On the crowded quarterdeck Jack snapped in between two sets of orders, said, 'I am at your disposition, sir.' The drawn, hesitant, elderly face turned towards him. 'Shall I take command of the for'ard division?'

'Do, sir. Do.'

'Come with me,' he said to Major Hill, hovering there at the fringe of the group. They ran along the gangway to the forward eighteen-pounders, two under the forecastle, two bare to the thin rain. Pullings had the waist division; the first officer the twelve-pounders on the quarterdeck; Mr Wand the maindeck eighteen-pounders aft, all encumbered in the stateroom and the cabins; and overhead a tall thin midshipman, looking desperately ill, stood shouting weakly at the bow-gun's crew.

The forward division on the larboard side, guns one, three, five and seven, were fine modern flintlock pieces; two were already run out - primed, cocked and waiting. Number one's port-lid was jammed, its crew prising with their crows and handspikes in the confined space, thumping it with shot, hauling on the port-tackle, all smelling of brown men in violent emotion. Jack bent low under the beams, straddled the gun: with his hands hard on the carnage he lashed out backwards with all his might. Splinters and flakes of paint dropped from the port: it did not budge - seemed built into the ship. Three times. He slipped off, hobbled round to check the breeching, cried 'Bowse her up' and as the gun's muzzle came hard against the port, 'Stand by, stand by.' He pulled the laniard. A spark, a great sullen crash (damp powder, by God), and the gun leapt back under him. The acrid smoke tore out of the shattered port, and as it thinned Jack saw the sponger already at work, his swab right down the barrel of the gun, while the rest of the crew clapped on to the train-tackle. 'They know their business' he thought with pleasure, leaning out and tearing the wreckage from its hooks. 'Crucify that God-damned gunner!' But this was no time for reflection. Number three was still inboard. Jack and Major Hill tailed on to the side-tackles, and with 'One - two - three' they ran it up, the carriage crashing against the port-sill and the muzzle as far out as it could go. Number five had no more than four Lascars and a midshipman to serve it, an empty shot-rack and only three wads: it must have run itself out on the roll when they cast loose. 'Where are your men?' he asked the boy, taking his dirk and cutting the seizing within the clinch.
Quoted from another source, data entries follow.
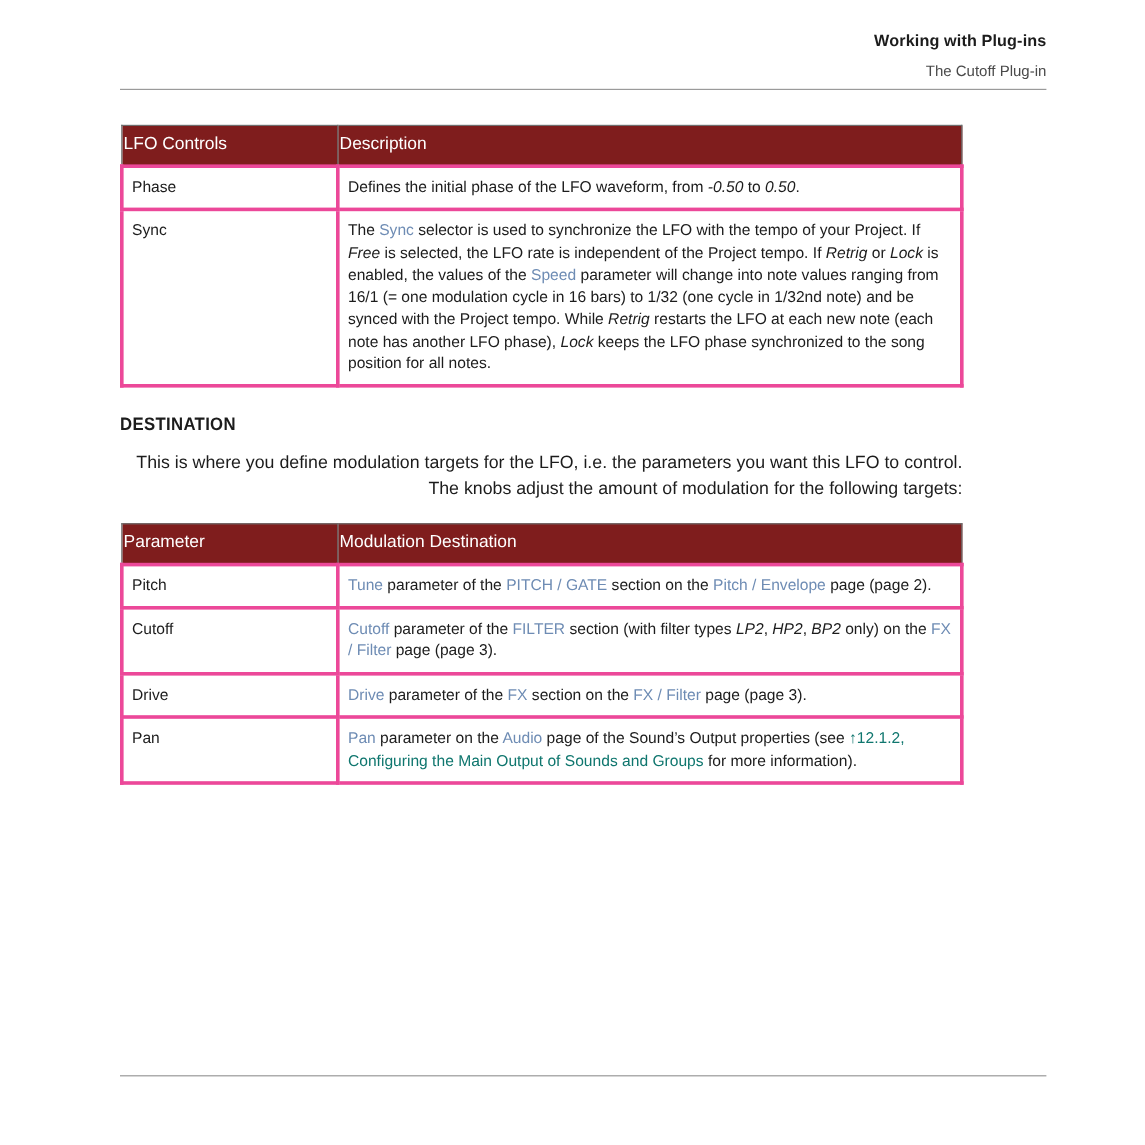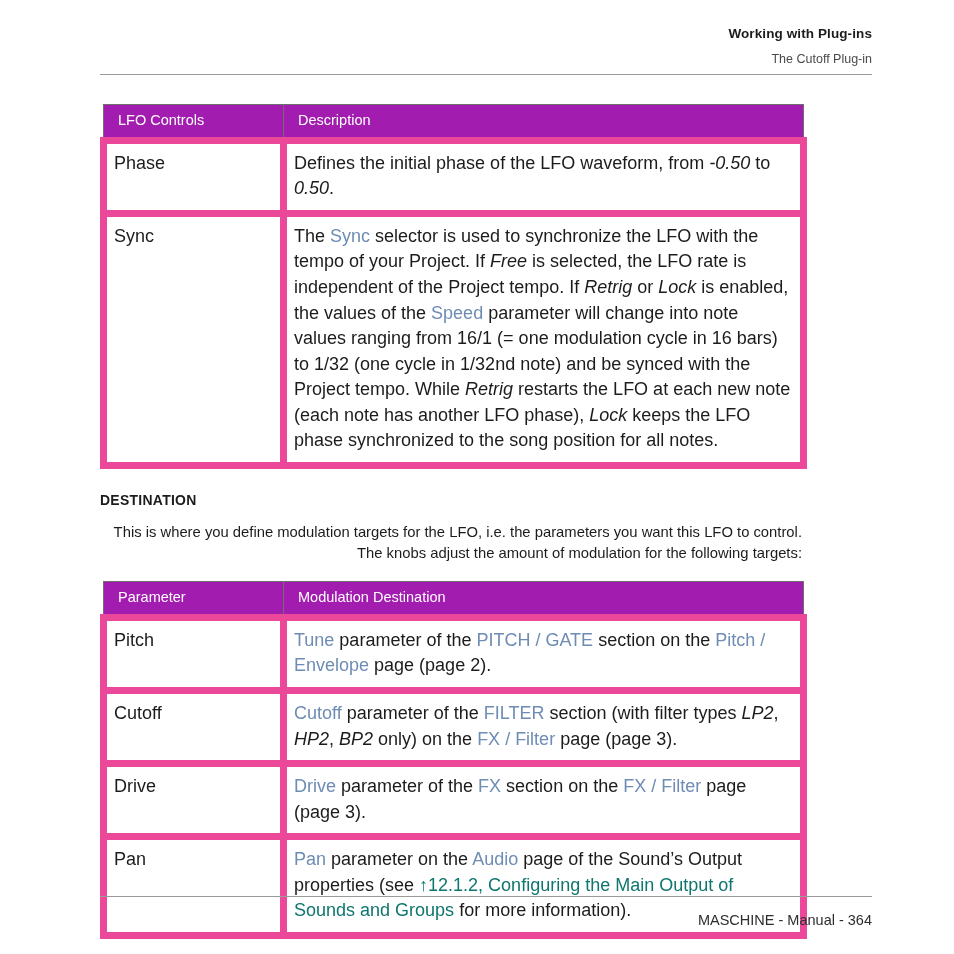--- a/index.html
+++ b/index.html
@@ -64,38 +64,38 @@
   table.doc-table {
     border-collapse: collapse;
     width: 700px;
     table-layout: fixed;
     margin: 0;
   }
   table.doc-table col.c1 { width: 180px; }
   table.doc-table col.c2 { width: 520px; }
 
   table.doc-table thead th {
-    background: #a21caf;
+    background: #7f1d1d;
     color: #ffffff;
     font-weight: normal;
     font-size: 14.5px;
     text-align: left;
-    padding: 6px 7px 7px 14px;
+    padding: 6px 7px 7px 1px;
     border: 1px solid #6e6e6e;
     line-height: 1.3;
   }
   table.doc-table thead th + th {
     border-left: 1px solid #ffffff;
   }
 
   table.doc-table td {
-    border: 7px solid #ec4899;
+    border: 3px solid #ec4899;
     vertical-align: top;
     padding: 7px 7px 8px 7px;
-    font-size: 18px;
+    font-size: 13px;
     line-height: 1.42;
     color: #1c1c1c;
   }
   td.param {
     color: #6e8cb4;
   }
 
   .lnk {
     color: #6e8cb4;
   }
@@ -216,15 +216,14 @@
         <tr>
           <td class="param">Pan</td>
           <td><span class="lnk">Pan</span> parameter on the <span class="lnk">Audio</span> page of the Sound’s Output properties (see <span class="xref">↑12.1.2, Configuring the Main Output of Sounds and Groups</span> for more information).</td>
         </tr>
       </tbody>
     </table>
 
   </div>
 
   <div class="rule-bottom"></div>
-  <div class="footer">MASCHINE - Manual - 364</div>
 
 </div>
 
 </body></html>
'Sick, sir, all sick. Kalim is nearly dead - can't speak.'

'Tell the gunner we must have shot and a cheese of wads. Cut along. Now, sir?' to another midshipman.

'Captain asks what did you fire for, sir,' panted the young man.

'To open the port,' said Jack, smiling into his round-eyed, anxious face. 'Tell him, with my compliments, there is nothing like enough eighteen-pound shot on deck. Cut along now.' The boy shut his mouth on the rest of his message and vanished.

Number seven was in good shape: seven men to its crew, powder-boy standing over to starboard with a cartridge in his hands, gun levelled, tackle-falls neatly faked down; all ship-shape. Its captain, a grizzled European, only replied with a nervous chuckle, keeping his head bent away, feigning to look along the sights. A run seaman, no doubt, a man who had served with him in some commission, who had deserted, and who was afraid of being recognized. Once a quarter-gunner, to judge from the trimness of the gear. 'I hope he can point his piece as well as he..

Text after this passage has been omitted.